-x- La forma en la que se vestía fue cambiando. Ya todo lo había cambiado por versiones más sobrias; venía además siempre con un montón de cargamentos: mochilas, maletines y carpetas. Se le notaba atareado. Sus últimas visitas duraban no más de media hora, y se sentaba a veces en una silla que había dispuesto con ayuda de otra persona. Pero me miraba como aburrido. Y miraba su reloj. Siempre miraba reiteradamente su reloj.
Hasta que un día llegó el día en que ocurrió lo que no pensé que ocurriría: marcaron las doce y veinte en las manillas del pequeño reloj de mi celda-vitrina (hora en la que él comúnmente venía), pero no llegó de inmediato como solía. Y marcaron las doce y veinticinco, las doce y cuarenta, la una. Él no llegó. Lo esperé toda la tarde y no apareció; y ninguna otra visita tuvo sentido, y me sentí como si me hubieran asestado de pronto un golpe sin darme tiempo para reaccionar, arrancándome lo más propio de mí. Me sentí vacía, confusa.
Recuerdo lo mal que dormí esa noche; no paraba de pensar en qué le habría pasado, en el motivo de su ausencia. Comencé a darme cuenta de que lo quería. La costumbre es algo muy interesante, algo que a veces nos lleva a pasar por alto lo que suele estar presente en nuestras vidas, creyendo que siempre estará allí; pero cuando se interrumpe esta rutina es cuando quedamos a la deriva, sin saber qué hacer ya sin lo que antes ignorábamos nos era tan necesario. Yo me sentí así, desolada. Pero más temía (y sigo temiendo) por él que por mí: sigo pensando: ¿qué le habrá pasado?. ¿Es que seguirá estando vivo, o le habrá reclamado la muerte tan de pronto, y de ser así, de qué forma? ¿Le habrá ocurrido de forma violenta o lo habrán reclamado de pronto seres mejores, de alguna otra parte del mundo, queriendo llevarlo consigo por haberle tenido dispuesto un mejor destino?

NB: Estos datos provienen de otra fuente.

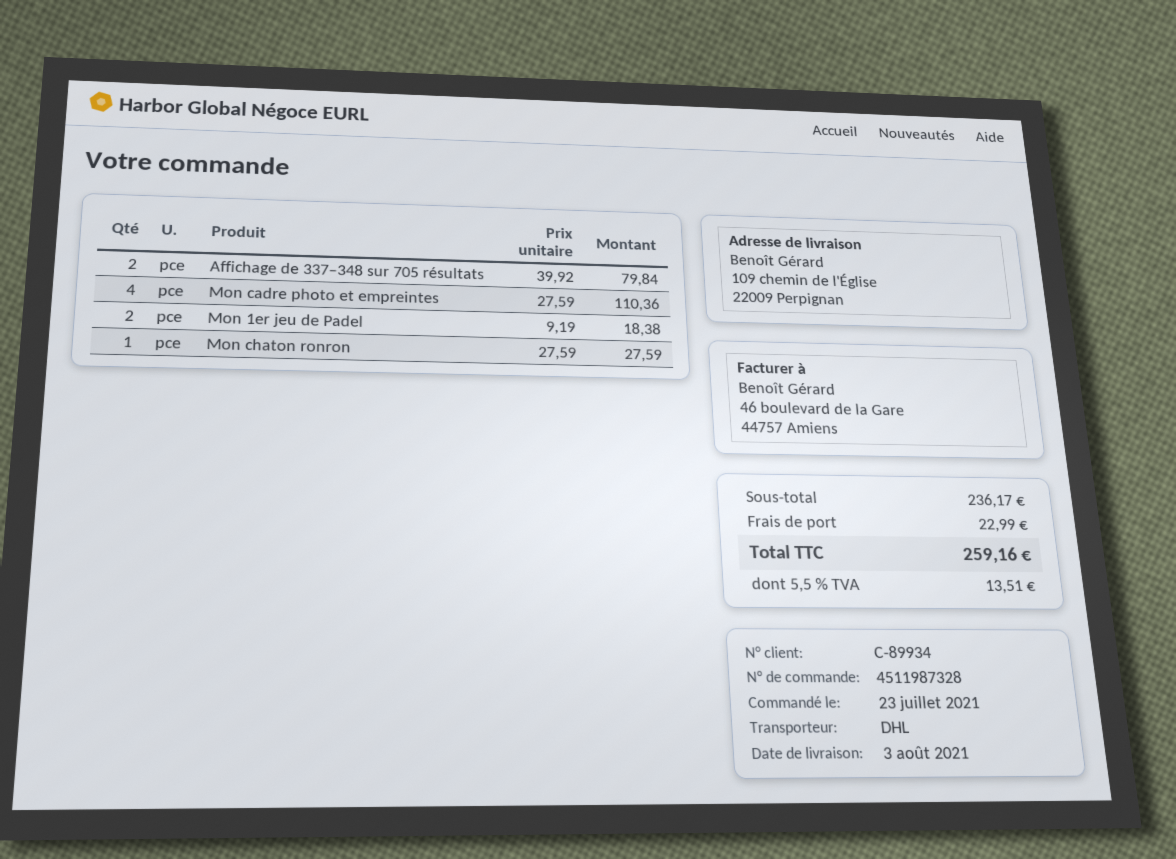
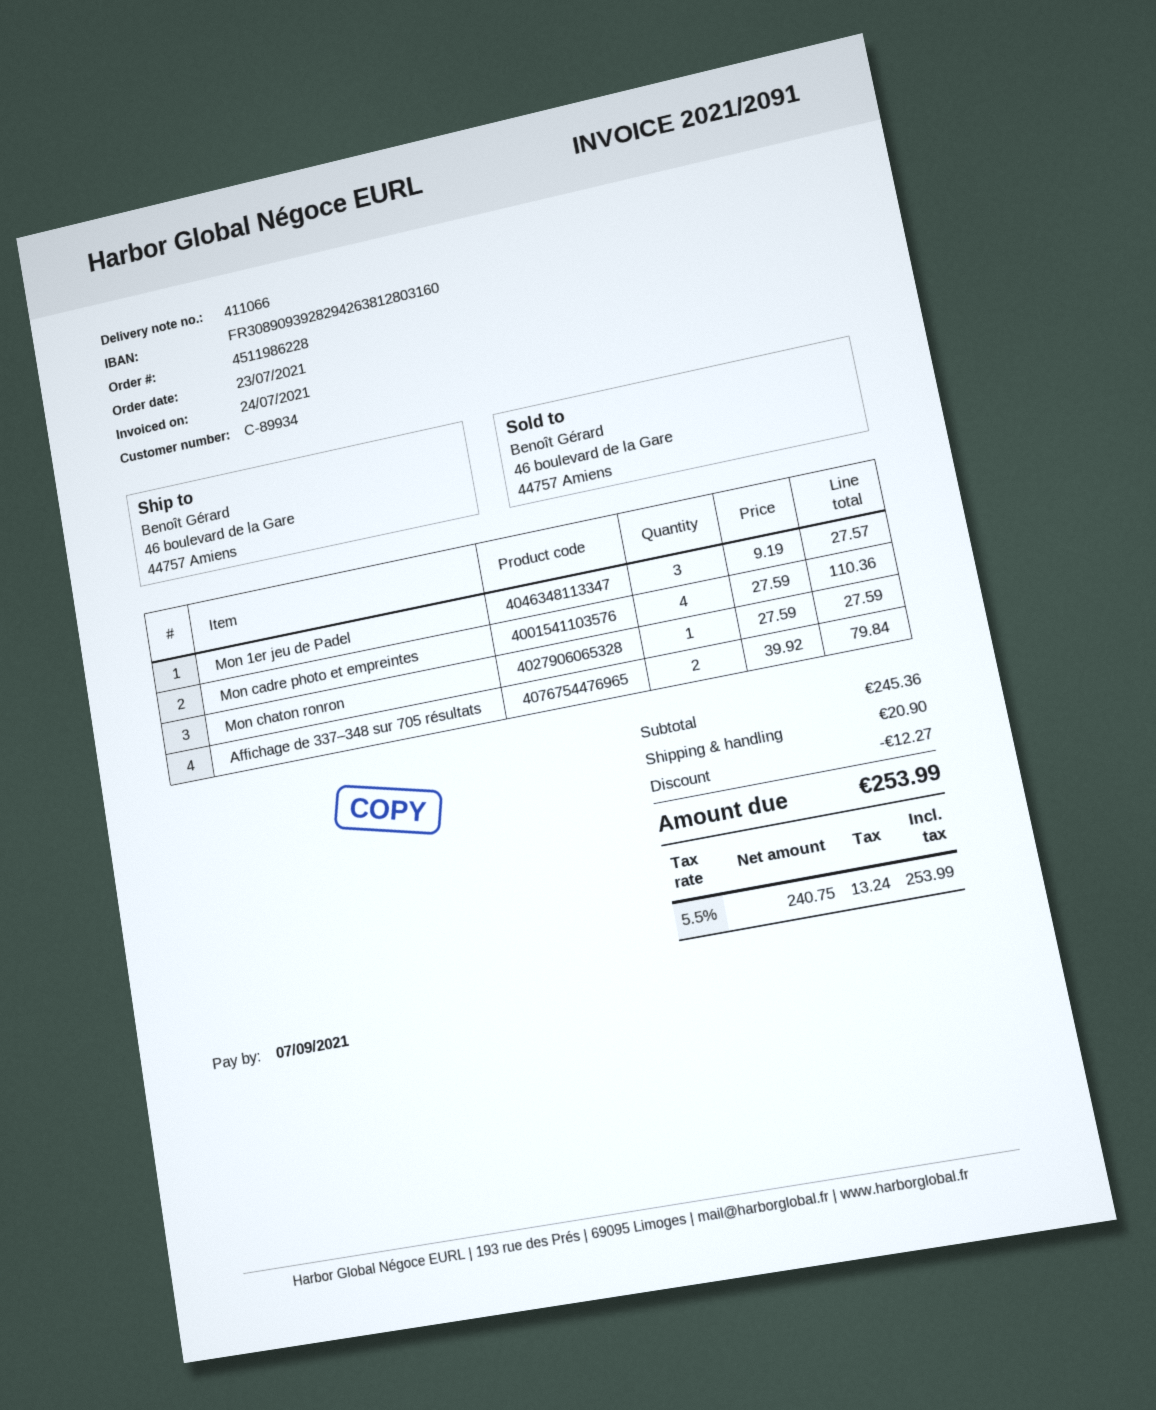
order number: 4511987328 -> 4511986228
ship to: 109 chemin de l'Église, 22009 Perpignan -> 46 boulevard de la Gare, 44757 Amiens
Mon 1er jeu de Padel: 2 x 9.19 = 18.38 -> 3 x 9.19 = 27.57
subtotal: 236.17 -> 245.36
discount: none -> 12.27
shipping: 22.99 -> 20.90
tax: 5.5% = 13.51 -> 5.5% = 13.24
total: 259.16 -> 253.99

Me levanté los días siguientes pensando, esperando que su falta se hubiese debido a algún motivo fortuito, a alguna causa desconocida pero que sería tan sólo una excepción; una excepción de un día. O de unos cuantos días... quizá. Me traté de hacer creer a mi misma que podría haber necesitado viajar a algún lugar, por algún motivo de imperiosa necesidad, por unos días, pero que tarde o temprano volvería.
Mas lo cierto es que siguieron pasando los días, las semanas y finalmente los meses, y mi visitante especial no volvió. La hipótesis del viaje comenzó a mostrarse poco factible, y finalmente terminé por asimilar -si bien no completamente- el hecho de que ya no habrían más visitas regulares, pero a orientar mis esperanzas hacia la idea de que pese a la interrupción de esta rutina a la que me había acostumbrado, vendría eventualmente a verme siquiera por una última vez; en razón de la nostalgia, o simplemente para zanjar el asunto con una debida despedida. Mas él nunca volvió.